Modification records
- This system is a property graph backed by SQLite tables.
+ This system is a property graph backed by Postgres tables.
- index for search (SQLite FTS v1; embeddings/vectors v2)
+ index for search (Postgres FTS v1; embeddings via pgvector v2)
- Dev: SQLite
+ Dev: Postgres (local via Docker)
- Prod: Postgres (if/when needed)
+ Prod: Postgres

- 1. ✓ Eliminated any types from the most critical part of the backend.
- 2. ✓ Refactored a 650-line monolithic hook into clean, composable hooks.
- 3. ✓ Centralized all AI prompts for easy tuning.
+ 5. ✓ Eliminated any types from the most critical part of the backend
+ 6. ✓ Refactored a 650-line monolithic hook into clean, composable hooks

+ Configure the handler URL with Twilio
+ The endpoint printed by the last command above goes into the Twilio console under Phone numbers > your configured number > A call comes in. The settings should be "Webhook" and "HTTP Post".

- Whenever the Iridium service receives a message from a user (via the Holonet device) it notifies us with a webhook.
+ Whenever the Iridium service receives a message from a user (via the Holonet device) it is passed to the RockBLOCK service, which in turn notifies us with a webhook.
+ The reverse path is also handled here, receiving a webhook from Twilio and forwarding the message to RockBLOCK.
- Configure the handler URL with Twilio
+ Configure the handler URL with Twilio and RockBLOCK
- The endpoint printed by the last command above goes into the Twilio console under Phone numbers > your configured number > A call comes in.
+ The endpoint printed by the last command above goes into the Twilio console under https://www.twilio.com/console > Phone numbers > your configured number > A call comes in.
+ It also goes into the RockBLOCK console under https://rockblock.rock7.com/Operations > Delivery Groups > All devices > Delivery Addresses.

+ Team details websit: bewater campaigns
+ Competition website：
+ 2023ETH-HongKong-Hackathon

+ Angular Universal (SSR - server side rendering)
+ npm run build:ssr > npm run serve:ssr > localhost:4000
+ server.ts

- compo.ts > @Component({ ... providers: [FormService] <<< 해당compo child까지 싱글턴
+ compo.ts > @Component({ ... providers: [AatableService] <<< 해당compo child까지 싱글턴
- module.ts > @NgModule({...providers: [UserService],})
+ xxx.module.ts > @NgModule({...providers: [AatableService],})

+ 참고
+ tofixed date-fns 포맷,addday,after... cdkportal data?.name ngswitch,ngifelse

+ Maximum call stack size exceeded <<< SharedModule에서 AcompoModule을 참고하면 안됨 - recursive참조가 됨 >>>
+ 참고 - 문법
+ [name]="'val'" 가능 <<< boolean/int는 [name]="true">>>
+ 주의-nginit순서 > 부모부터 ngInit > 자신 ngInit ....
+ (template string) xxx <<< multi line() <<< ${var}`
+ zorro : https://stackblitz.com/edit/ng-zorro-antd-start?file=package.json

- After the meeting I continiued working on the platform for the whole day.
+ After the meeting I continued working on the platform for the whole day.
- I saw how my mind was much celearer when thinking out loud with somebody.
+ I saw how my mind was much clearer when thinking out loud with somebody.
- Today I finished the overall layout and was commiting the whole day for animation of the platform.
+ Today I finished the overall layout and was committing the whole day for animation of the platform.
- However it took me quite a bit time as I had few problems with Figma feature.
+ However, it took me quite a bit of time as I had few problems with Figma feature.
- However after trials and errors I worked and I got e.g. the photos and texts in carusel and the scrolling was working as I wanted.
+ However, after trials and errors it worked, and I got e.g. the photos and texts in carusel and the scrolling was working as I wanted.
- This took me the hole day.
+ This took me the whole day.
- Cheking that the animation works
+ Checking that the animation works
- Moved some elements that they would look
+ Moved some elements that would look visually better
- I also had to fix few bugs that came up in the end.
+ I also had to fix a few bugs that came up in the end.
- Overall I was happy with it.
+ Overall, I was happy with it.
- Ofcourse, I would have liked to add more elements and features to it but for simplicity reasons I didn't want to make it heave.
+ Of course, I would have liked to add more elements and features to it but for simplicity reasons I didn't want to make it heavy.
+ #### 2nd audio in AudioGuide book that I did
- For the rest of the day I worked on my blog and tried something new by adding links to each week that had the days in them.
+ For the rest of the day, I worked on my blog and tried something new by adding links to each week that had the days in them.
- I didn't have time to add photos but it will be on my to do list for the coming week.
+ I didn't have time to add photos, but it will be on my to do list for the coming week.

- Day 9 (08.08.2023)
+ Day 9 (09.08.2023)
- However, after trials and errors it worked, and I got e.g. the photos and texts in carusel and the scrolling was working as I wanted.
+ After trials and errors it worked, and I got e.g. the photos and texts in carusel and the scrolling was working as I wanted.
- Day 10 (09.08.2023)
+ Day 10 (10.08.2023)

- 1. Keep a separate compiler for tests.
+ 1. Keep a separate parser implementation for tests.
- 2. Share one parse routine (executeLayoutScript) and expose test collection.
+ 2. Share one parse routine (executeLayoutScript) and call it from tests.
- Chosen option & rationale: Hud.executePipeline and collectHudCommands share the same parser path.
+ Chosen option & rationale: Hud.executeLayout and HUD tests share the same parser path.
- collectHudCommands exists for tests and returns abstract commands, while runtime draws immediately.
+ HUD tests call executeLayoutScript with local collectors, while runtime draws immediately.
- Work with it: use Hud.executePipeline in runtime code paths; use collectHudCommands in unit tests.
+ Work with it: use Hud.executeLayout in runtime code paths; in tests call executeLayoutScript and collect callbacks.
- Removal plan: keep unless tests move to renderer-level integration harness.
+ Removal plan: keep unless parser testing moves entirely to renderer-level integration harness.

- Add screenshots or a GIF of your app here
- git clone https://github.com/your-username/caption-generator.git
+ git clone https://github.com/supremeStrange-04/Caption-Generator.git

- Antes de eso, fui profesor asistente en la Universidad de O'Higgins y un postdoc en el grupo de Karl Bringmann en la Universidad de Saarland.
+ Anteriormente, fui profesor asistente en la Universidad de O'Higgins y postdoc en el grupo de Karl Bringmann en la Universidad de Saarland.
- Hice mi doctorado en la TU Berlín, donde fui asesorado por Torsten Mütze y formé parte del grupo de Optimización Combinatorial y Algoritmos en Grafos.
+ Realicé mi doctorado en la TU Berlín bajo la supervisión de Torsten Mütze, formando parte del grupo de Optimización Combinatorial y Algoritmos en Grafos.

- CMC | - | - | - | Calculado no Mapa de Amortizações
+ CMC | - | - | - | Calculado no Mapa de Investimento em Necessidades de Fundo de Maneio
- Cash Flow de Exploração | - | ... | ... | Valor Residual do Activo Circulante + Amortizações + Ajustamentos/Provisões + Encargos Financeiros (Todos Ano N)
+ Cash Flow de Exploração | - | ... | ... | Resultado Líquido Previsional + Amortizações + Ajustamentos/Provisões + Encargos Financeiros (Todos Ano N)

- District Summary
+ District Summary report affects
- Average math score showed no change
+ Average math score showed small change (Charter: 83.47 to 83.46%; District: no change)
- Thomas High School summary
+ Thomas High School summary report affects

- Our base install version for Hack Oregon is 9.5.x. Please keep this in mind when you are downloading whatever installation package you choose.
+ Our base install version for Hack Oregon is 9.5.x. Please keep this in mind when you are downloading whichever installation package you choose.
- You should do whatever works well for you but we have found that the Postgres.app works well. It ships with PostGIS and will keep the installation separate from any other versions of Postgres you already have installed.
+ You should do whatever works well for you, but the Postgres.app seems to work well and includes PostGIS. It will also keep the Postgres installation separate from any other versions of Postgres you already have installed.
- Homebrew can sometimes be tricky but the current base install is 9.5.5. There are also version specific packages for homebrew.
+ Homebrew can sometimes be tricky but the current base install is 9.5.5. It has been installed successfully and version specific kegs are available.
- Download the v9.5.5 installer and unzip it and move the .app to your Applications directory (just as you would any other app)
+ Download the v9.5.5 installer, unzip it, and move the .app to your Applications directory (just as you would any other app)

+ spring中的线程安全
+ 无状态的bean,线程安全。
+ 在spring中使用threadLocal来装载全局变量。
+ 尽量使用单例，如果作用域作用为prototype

- [Task brief]
Each line of the data that holds "didn" should be reported.

- [Your response]
- Ofcourse, I would have liked to add more elements and features to it but for simplicity reasons I didn't want to make it heave.
+ Of course, I would have liked to add more elements and features to it but for simplicity reasons I didn't want to make it heavy.
- I didn't have time to add photos but it will be on my to do list for the coming week.
+ I didn't have time to add photos, but it will be on my to do list for the coming week.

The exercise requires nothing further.